From what I understand after Mt. St. Erupted, the volcanic ashes and particles did formed sedimentary layers ...

Well, sort of sedimentary. Geologists joke that volcanic ash is "igneous when it goes up and sedimentary when it comes down". (I didn't say it was a funny joke.)

... But regarding the Grand Canyon they may have been unconsolidated as there are slump at the very bottom, right?

I'm not following you, sorry.

Does Mt. St. Helens show that sedimentary layer can form rapidly, because they're volcanic lava and particles, but not rocks? So rocks takes longer?

It depends on what you mean, and on the rock.

Volcanic ash can form rock almost immediately if it's hot enough when it falls to weld itself together; this gives us the rock known as "welded tuff". Or it can be slowly cemented together by the usual process that also cememts together such things as sandstone, which takes longer.

There are other processes besides volcanism that deposit a relatively thick layer of sediment quickly, such as turbidity currents. That then takes a long time to turn into rock (turbidite).

A layer of basaltic lava can be extruded quite quickly and will be baslat as soon as it cools.

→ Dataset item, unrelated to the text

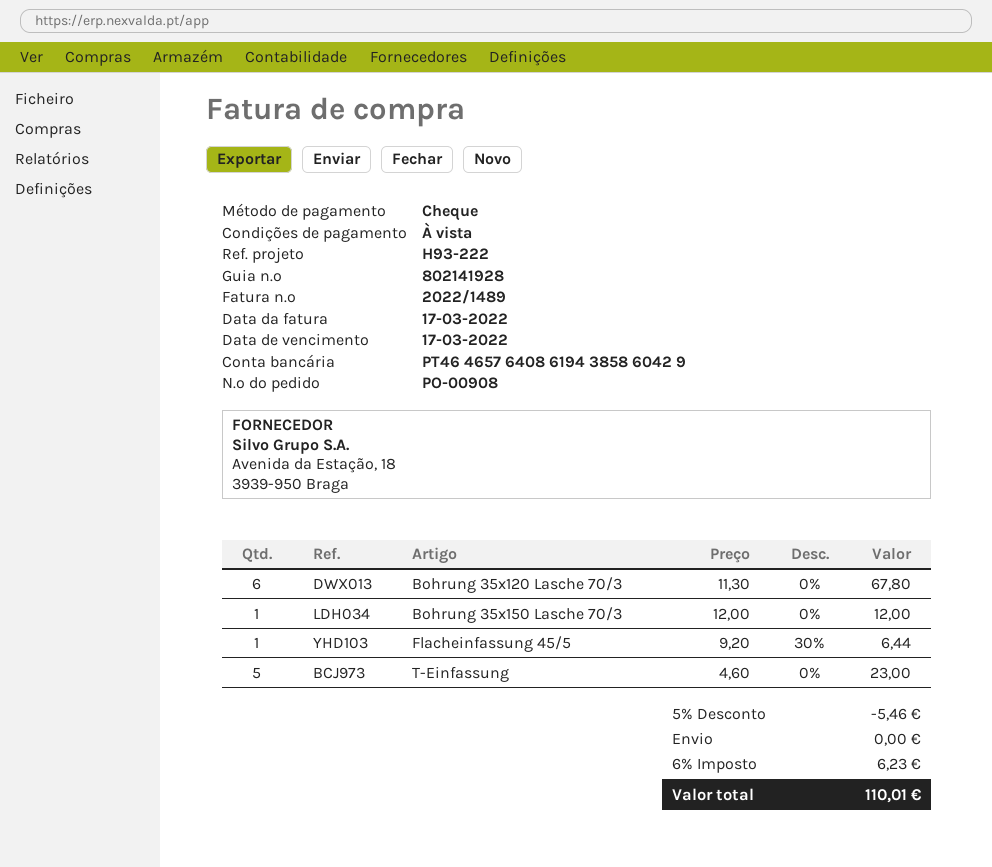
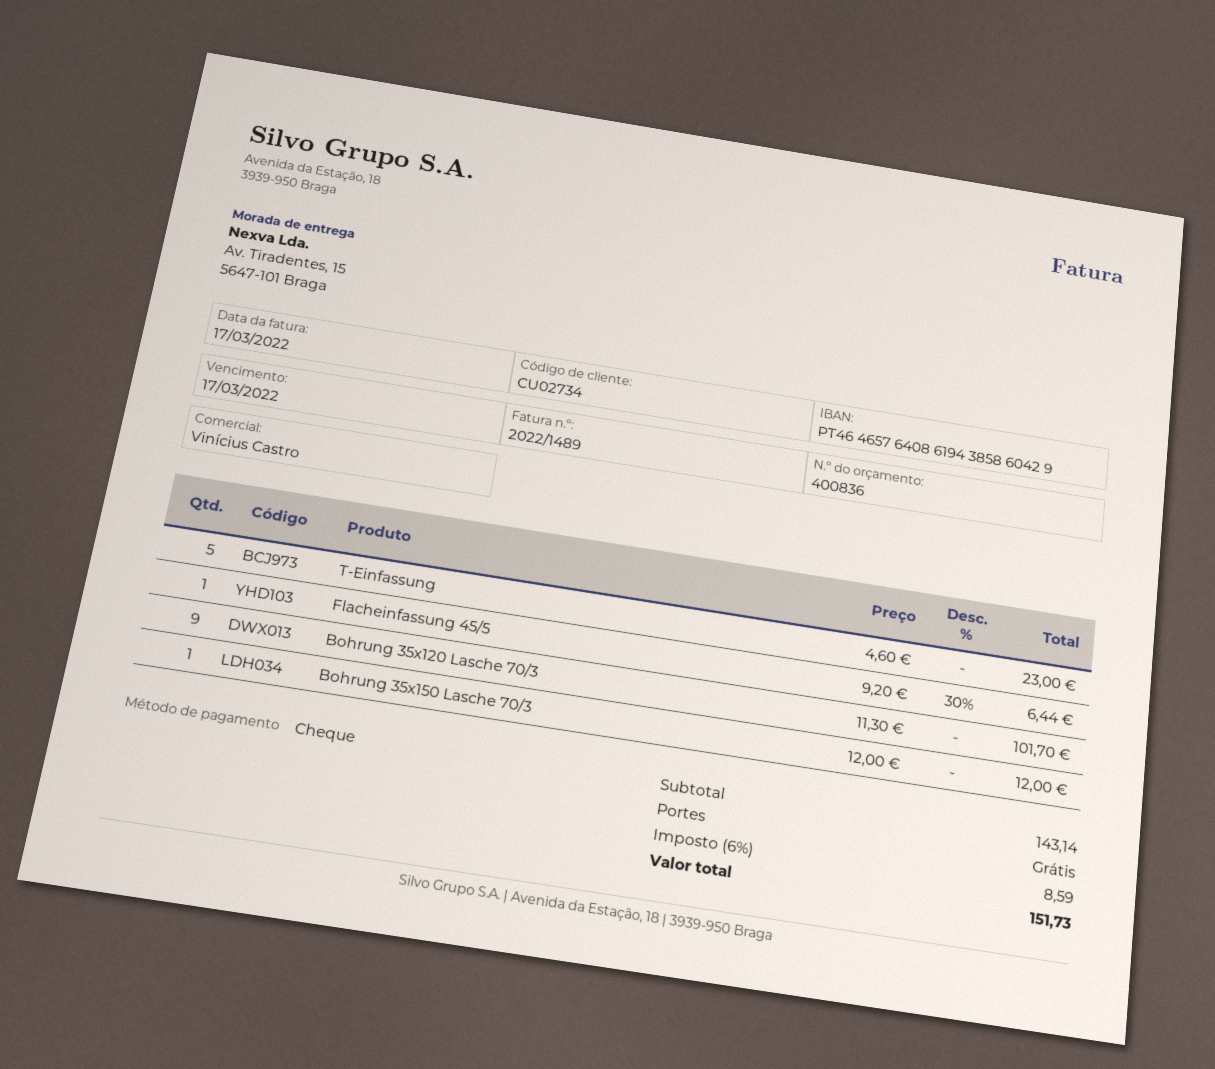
Bohrung 35x120 Lasche 70/3: 6 x 11.30 = 67.80 -> 9 x 11.30 = 101.70
discount: 5% = 5.46 -> none
tax: 6% = 6.23 -> 6% = 8.59
total: 110.01 -> 151.73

Other things, such as limestone or chert are deposited very slowly and then take a long time to be compacted into rock.

So how long it takes for (a) the original material to be deposited and (b) for the material to be lithified (turned into rock) depends on what sort of rock it is.

If you look at this page and follow links 2-13 where it says "Related articles" you can find out about various sorts of sedimentary rocks and the circumstances under which they're deposited and how we know this.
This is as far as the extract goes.